Copy all records verbatim.

◆ ◆ ◆ ◆ ◆ ◆ ◆

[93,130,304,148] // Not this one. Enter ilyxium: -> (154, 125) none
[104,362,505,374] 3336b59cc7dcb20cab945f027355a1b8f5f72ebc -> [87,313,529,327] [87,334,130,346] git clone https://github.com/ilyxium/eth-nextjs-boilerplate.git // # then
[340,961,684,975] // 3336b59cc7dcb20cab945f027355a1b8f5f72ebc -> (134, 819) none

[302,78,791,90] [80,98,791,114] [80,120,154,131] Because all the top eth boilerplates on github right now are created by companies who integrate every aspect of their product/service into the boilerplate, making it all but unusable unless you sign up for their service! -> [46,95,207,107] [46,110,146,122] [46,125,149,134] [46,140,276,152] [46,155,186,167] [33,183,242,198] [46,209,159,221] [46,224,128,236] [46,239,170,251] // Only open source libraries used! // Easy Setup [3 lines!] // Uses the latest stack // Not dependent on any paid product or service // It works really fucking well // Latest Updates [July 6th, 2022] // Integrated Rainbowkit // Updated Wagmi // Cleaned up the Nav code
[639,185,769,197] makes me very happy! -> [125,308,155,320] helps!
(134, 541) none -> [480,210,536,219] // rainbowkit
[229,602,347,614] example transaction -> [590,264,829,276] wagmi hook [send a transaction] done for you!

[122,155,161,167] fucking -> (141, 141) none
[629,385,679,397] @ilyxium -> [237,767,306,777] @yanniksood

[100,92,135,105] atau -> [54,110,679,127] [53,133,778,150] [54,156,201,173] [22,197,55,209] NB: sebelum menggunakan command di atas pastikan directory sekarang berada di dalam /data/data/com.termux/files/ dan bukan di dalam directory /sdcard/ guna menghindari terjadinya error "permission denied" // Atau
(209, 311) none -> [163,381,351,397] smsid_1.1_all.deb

◆ ◆ ◆ ◆ ◆ ◆ ◆

## Solution
[93,130,304,148] // Not this one. Enter ilyxium: -> (154, 125) none
[104,362,505,374] 3336b59cc7dcb20cab945f027355a1b8f5f72ebc -> [87,313,529,327] [87,334,130,346] git clone https://github.com/ilyxium/eth-nextjs-boilerplate.git // # then
[340,961,684,975] // 3336b59cc7dcb20cab945f027355a1b8f5f72ebc -> (134, 819) none

[302,78,791,90] [80,98,791,114] [80,120,154,131] Because all the top eth boilerplates on github right now are created by companies who integrate every aspect of their product/service into the boilerplate, making it all but unusable unless you sign up for their service! -> [46,95,207,107] [46,110,146,122] [46,125,149,134] [46,140,276,152] [46,155,186,167] [33,183,242,198] [46,209,159,221] [46,224,128,236] [46,239,170,251] // Only open source libraries used! // Easy Setup [3 lines!] // Uses the latest stack // Not dependent on any paid product or service // It works really fucking well // Latest Updates [July 6th, 2022] // Integrated Rainbowkit // Updated Wagmi // Cleaned up the Nav code
[639,185,769,197] makes me very happy! -> [125,308,155,320] helps!
(134, 541) none -> [480,210,536,219] // rainbowkit
[229,602,347,614] example transaction -> [590,264,829,276] wagmi hook [send a transaction] done for you!

[122,155,161,167] fucking -> (141, 141) none
[629,385,679,397] @ilyxium -> [237,767,306,777] @yanniksood

[100,92,135,105] atau -> [54,110,679,127] [53,133,778,150] [54,156,201,173] [22,197,55,209] NB: sebelum menggunakan command di atas pastikan directory sekarang berada di dalam /data/data/com.termux/files/ dan bukan di dalam directory /sdcard/ guna menghindari terjadinya error "permission denied" // Atau
(209, 311) none -> [163,381,351,397] smsid_1.1_all.deb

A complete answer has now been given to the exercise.